The development of energy selective, photon counting X-ray detectors allows for a wide range of new possibilities in the area of computed tomographic image formation. Under the assumption of perfect energy resolution, here we propose a tensor-based iterative algorithm that simultaneously reconstructs the X-ray attenuation distribution for each energy. We use a multi-linear image model rather than a more standard "stacked vector" representation in order to develop novel tensor-based regularizers. Specifically, we model the multi-spectral unknown as a 3-way tensor where the first two dimensions are space and the third dimension is energy. This approach allows for the design of tensor nuclear norm regularizers, which like its two dimensional counterpart, is a convex function of the multi-spectral unknown.

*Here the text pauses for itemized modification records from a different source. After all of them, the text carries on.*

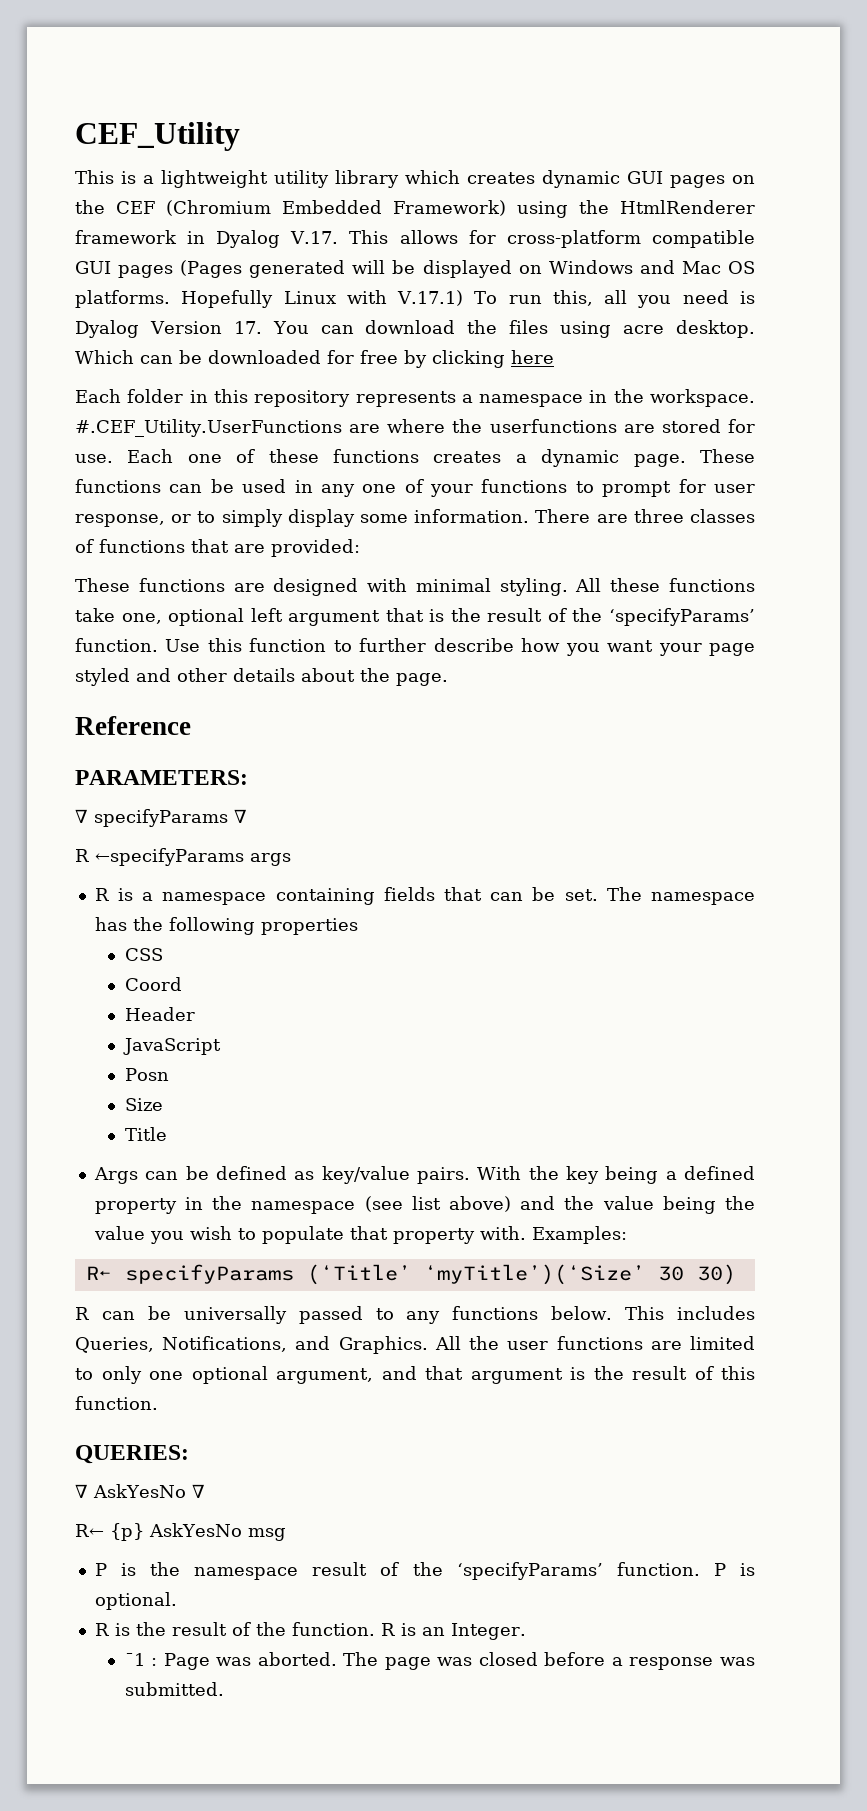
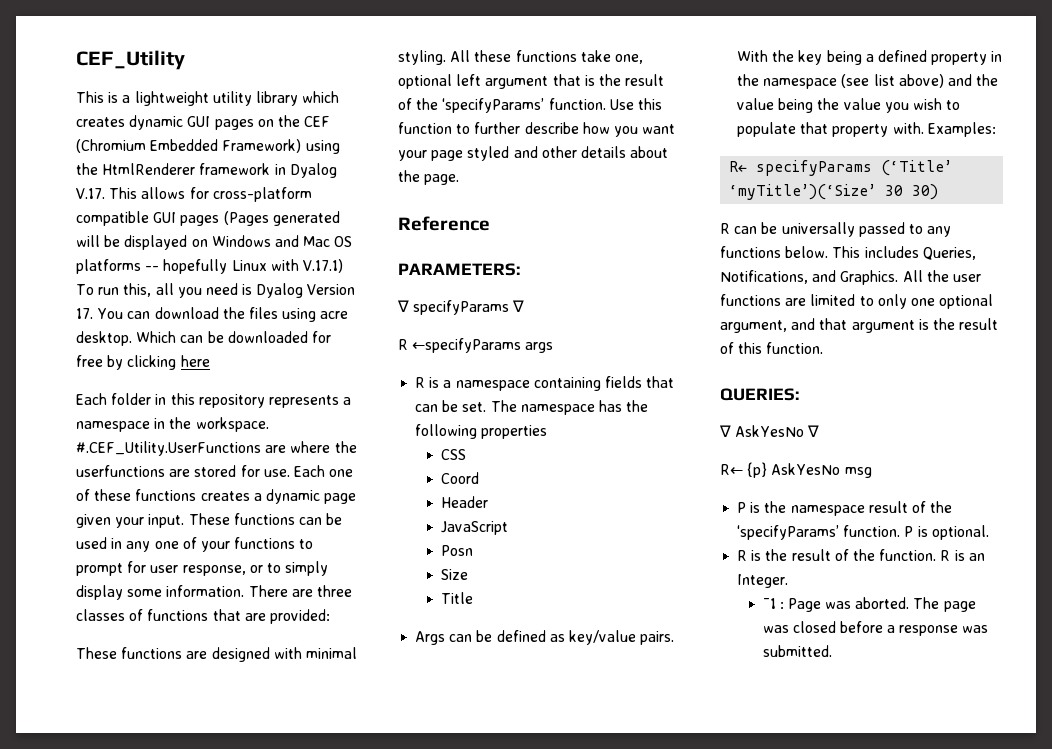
- This is a lightweight utility library which creates dynamic GUI pages on the CEF (Chromium Embedded Framework) using the HtmlRenderer framework in Dyalog V.17. This allows for cross-platform compatible GUI pages (Pages generated will be displayed on Windows and Mac OS platforms. Hopefully Linux with V.17.1) To run this, all you need is Dyalog Version 17. You can download the files using acre desktop.
+ This is a lightweight utility library which creates dynamic GUI pages on the CEF (Chromium Embedded Framework) using the HtmlRenderer framework in Dyalog V.17. This allows for cross-platform compatible GUI pages (Pages generated will be displayed on Windows and Mac OS platforms -- hopefully Linux with V.17.1) To run this, all you need is Dyalog Version 17. You can download the files using acre desktop.
- Each one of these functions creates a dynamic page.
+ Each one of these functions creates a dynamic page given your input.

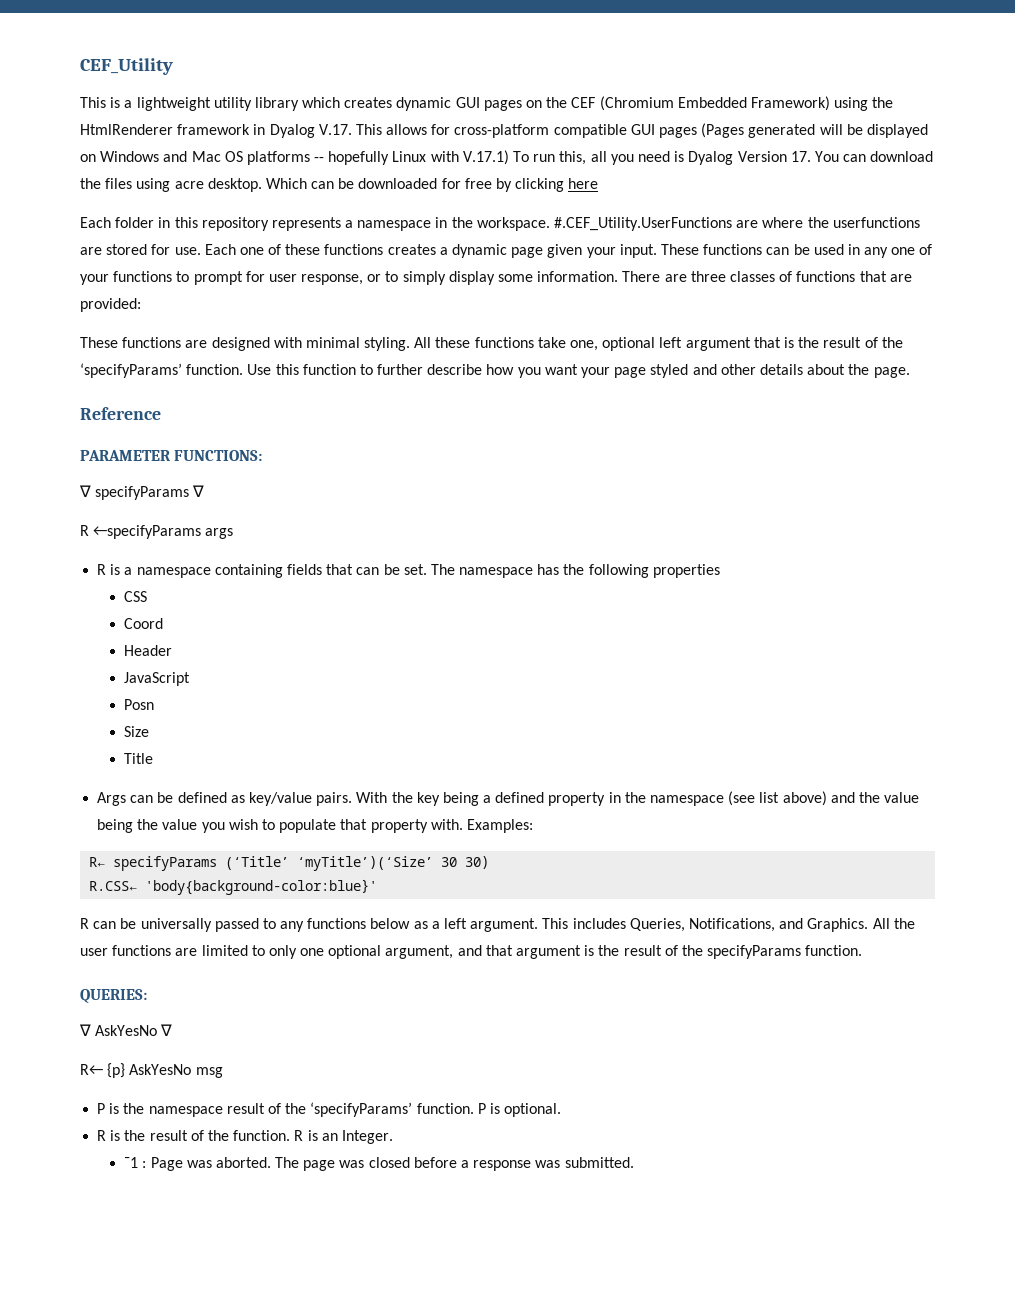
- PARAMETERS:
+ PARAMETER FUNCTIONS:
+ R.CSS← 'body{background-color:blue}'
- R can be universally passed to any functions below.
+ R can be universally passed to any functions below as a left argument.
- All the user functions are limited to only one optional argument, and that argument is the result of this function.
+ All the user functions are limited to only one optional argument, and that argument is the result of the specifyParams function.

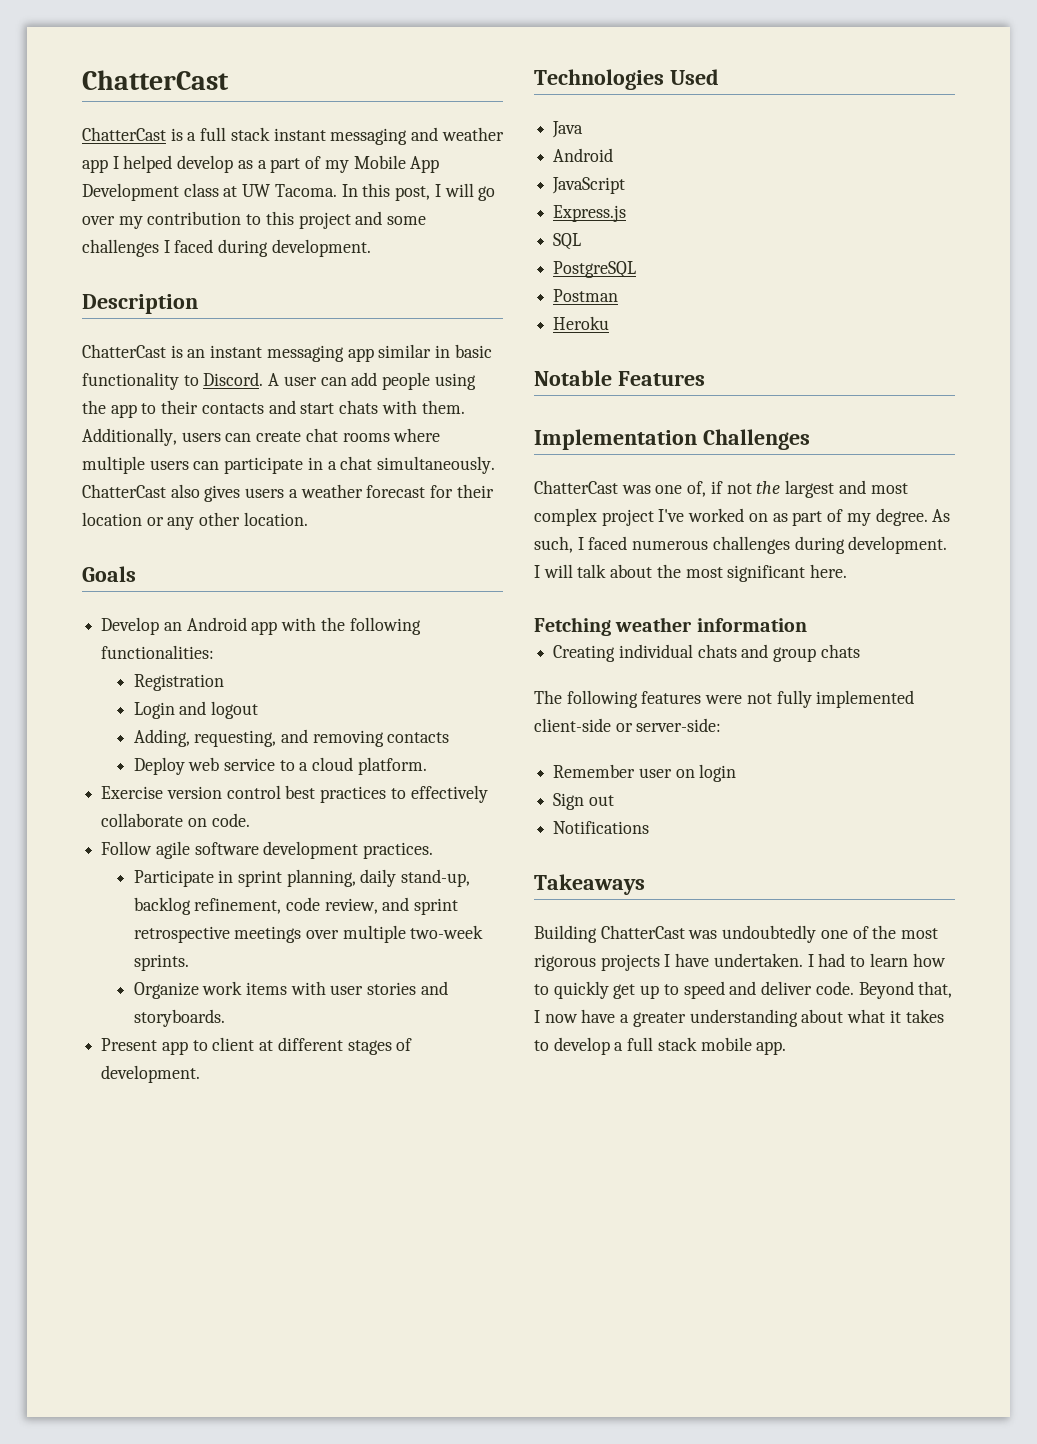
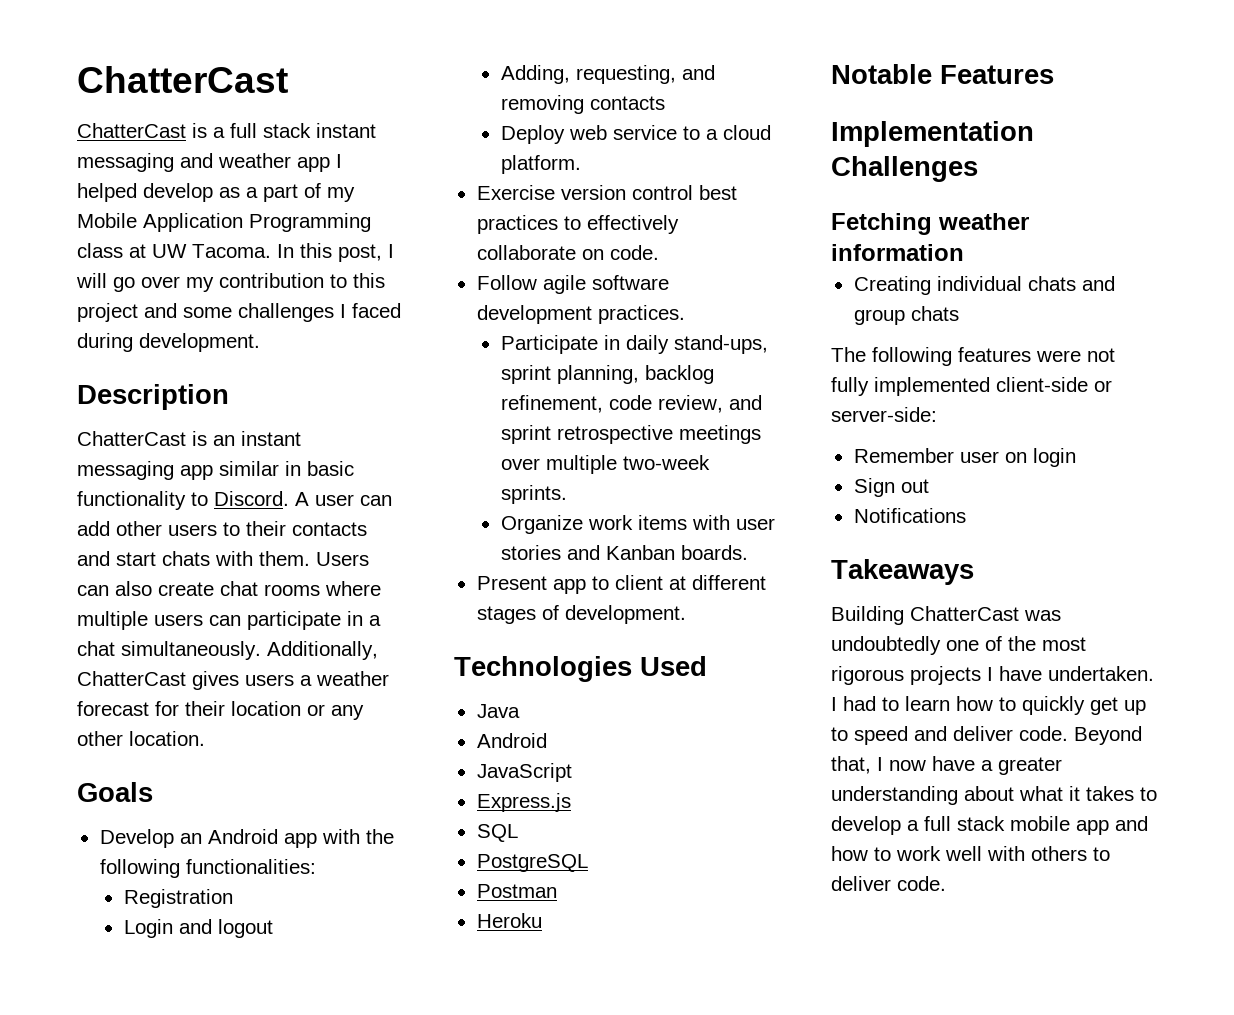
- ChatterCast is a full stack instant messaging and weather app I helped develop as a part of my Mobile App Development class at UW Tacoma.
+ ChatterCast is a full stack instant messaging and weather app I helped develop as a part of my Mobile Application Programming class at UW Tacoma.
- A user can add people using the app to their contacts and start chats with them.
+ A user can add other users to their contacts and start chats with them.
- Additionally, users can create chat rooms where multiple users can participate in a chat simultaneously.
+ Users can also create chat rooms where multiple users can participate in a chat simultaneously.
- ChatterCast also gives users a weather forecast for their location or any other location.
+ Additionally, ChatterCast gives users a weather forecast for their location or any other location.
- Participate in sprint planning, daily stand-up, backlog refinement, code review, and sprint retrospective meetings over multiple two-week sprints.
+ Participate in daily stand-ups, sprint planning, backlog refinement, code review, and sprint retrospective meetings over multiple two-week sprints.
- Organize work items with user stories and storyboards.
+ Organize work items with user stories and Kanban boards.
- ChatterCast was one of, if not the largest and most complex project I've worked on as part of my degree. As such, I faced numerous challenges during development. I will talk about the most significant here.
- Beyond that, I now have a greater understanding about what it takes to develop a full stack mobile app.
+ Beyond that, I now have a greater understanding about what it takes to develop a full stack mobile app and how to work well with others to deliver code.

The solution to the resulting convex optimization problem is obtained using an alternating direction method of multipliers (ADMM) approach. Simulation results shows that the generalized tensor nuclear norm can be used as a stand alone regularization technique for the energy selective (spectral) computed tomography (CT) problem and when combined with total variation regularization it enhances the regularization capabilities especially at low energy images where the effects of noise are most prominent.